Gradient Arrows



Gradient Arrows

Gradient Arrows plot the direction of descent of the user-selected field.  In most cases, the selected field is of the water table elevation and the gradient arrows depict the direction of flow.  In constructing the plot, the user specifies a rectangular domain and divides the space into a set of cells making up a rectangular grid.  The field values are interpolated to the mid points of the lines bordering each cell and the gradient calculated by subtracting the difference in value across the cell by the cell width or height.

Query Tab





This tab allows the user to define the grid on which the measured values will be interpolated prior to contouring.  Increasing the number of cells may improve the faithfulness of the contoured result to the interpolated field, but increases the time to generate the contours.


This tab allows the user to select the interpolation scheme and the parameters of the interpolation method.  The correct selection of interpolation parameters is critical for generation of contours that accurately reflect the field data and our expectations of how the values vary between the measured data points.  The default parameters are frequently adequate, although some improvement can be anticipated through trial and error. 

Method  -  Select the contouring method from inverse distance, kriging, natural neighbor, and triangulation.

Search Limit

Radius - The cutoff distance establishes the maximum distance from the interpolated point for which a measured value will be used in the interpolation function.  Used by both kriging and inverse distance routines.

Default Value - This is the default value for points within the grid that are interpolated because they lie outside the search radius or outside the user-defined polygon from the grid tab

Use Default -  Specify whether the default value.  If not selected then the non-interpolated nodes will not be contoured.


Kriging Parameters

The kriging routines are derived from the kt3d routine of the Geostatistical Software Library (GSLIB) authored by Clayton Deutsch and Andre Journel ( 

Model - Select from the spherical, exponential, gaussian, power and hole variogram models using conventions of GSLIB.  The variogram functions are shown on the dialog box (see figure above).
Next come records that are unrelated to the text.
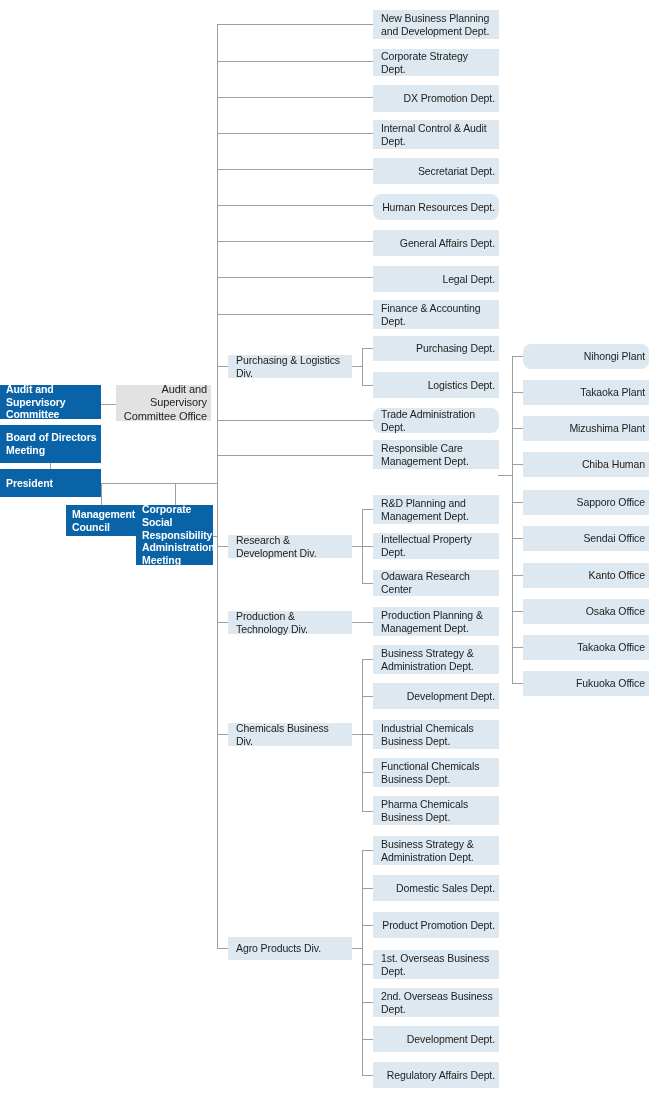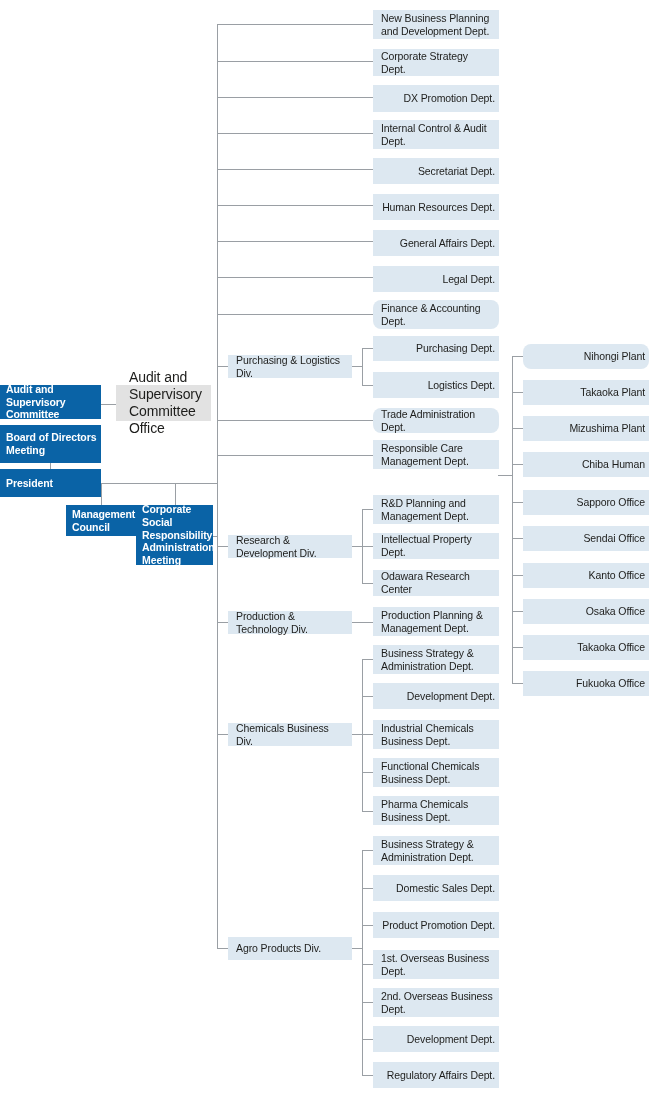--- a/index.html
+++ b/index.html
@@ -44,23 +44,24 @@
     background:#0a63a6;
     color:#ffffff;
     font-weight:bold;
     font-size:10.5px;
     padding-left:6px;
     padding-right:4px;
   }
   .grey{
     background:#e2e2e2;
     color:#1d1d1b;
-    font-size:14px;
-    padding-left:13px;
+    font-size:11px;
+    padding-left:7px;
     padding-right:4px;
+    text-align:right;
   }
   
   .ln{
     position:absolute;
     background:#9a9fa4;
   }
   .hl{height:1px;}
   .vl{width:1px;}
 </style>
 </head>
@@ -171,30 +172,30 @@
   </div>
   <div class="box lite" style="left:373px;top:85px;width:126px;height:27px;">
     <span class="txt">DX Promotion Dept.</span>
   </div>
   <div class="box lite" style="left:373px;top:120px;width:126px;height:29px;">
     <span class="txt">Internal Control &amp; Audit Dept.</span>
   </div>
   <div class="box lite" style="left:373px;top:158px;width:126px;height:26px;">
     <span class="txt">Secretariat Dept.</span>
   </div>
-  <div class="box lite" style="left:373px;top:194px;width:126px;height:26px;">
+  <div class="box lite" style="left:373px;top:194px;width:126px;height:26px;border-radius:8px;">
     <span class="txt">Human Resources Dept.</span>
   </div>
   <div class="box lite" style="left:373px;top:230px;width:126px;height:26px;">
     <span class="txt">General Affairs Dept.</span>
   </div>
   <div class="box lite" style="left:373px;top:266px;width:126px;height:26px;">
     <span class="txt">Legal Dept.</span>
   </div>
-  <div class="box lite" style="left:373px;top:300px;width:126px;height:29px;border-radius:8px;">
+  <div class="box lite" style="left:373px;top:300px;width:126px;height:29px;">
     <span class="txt">Finance &amp; Accounting Dept.</span>
   </div>
 
   <div class="box div-box" style="left:228px;top:355px;width:124px;height:23px;">
     <span class="txt">Purchasing &amp; Logistics Div.</span>
   </div>
   <div class="box lite" style="left:373px;top:336px;width:126px;height:25px;">
     <span class="txt">Purchasing Dept.</span>
   </div>
   <div class="box lite" style="left:373px;top:372px;width:126px;height:26px;">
Sill - variogram model sill or c value from the variogram models

Nugget - local scale variability

Range - a max - maximum horizontal range

Range - a min - minimum horizontal range

Angle - rotation angle in degrees clockwise about 12 o'clock of axis defining the direction of maximum horizontal range.  In some cases it may be advantageous to increase the a max value and to align this axis with the direction of ground-water flow.

Inverse Distance Parameters

Exponent - The measured values are assigned weights that are equal to one over the distance between the measured value and the grid point raised to some power.  This exponent is the power used in that calculation.

Smooth Distance - The inverse distance method tends to cause a kind of bubbly surface with the bubbles coinciding with measurement points.  This type of trend can be reduced by introducing a non-zero smoothing distance.  The smoothing distance is effected by adding this distance to the separation distance between the measurement point and the grid point prior to calculating the interpolation weight.


Virtual Points

Virtual points are used to control the generation of gradient arrows in areas with sparse data.  In those cases, it may be advantageous to create virtual measurement points that will control the resulting gradient arrows.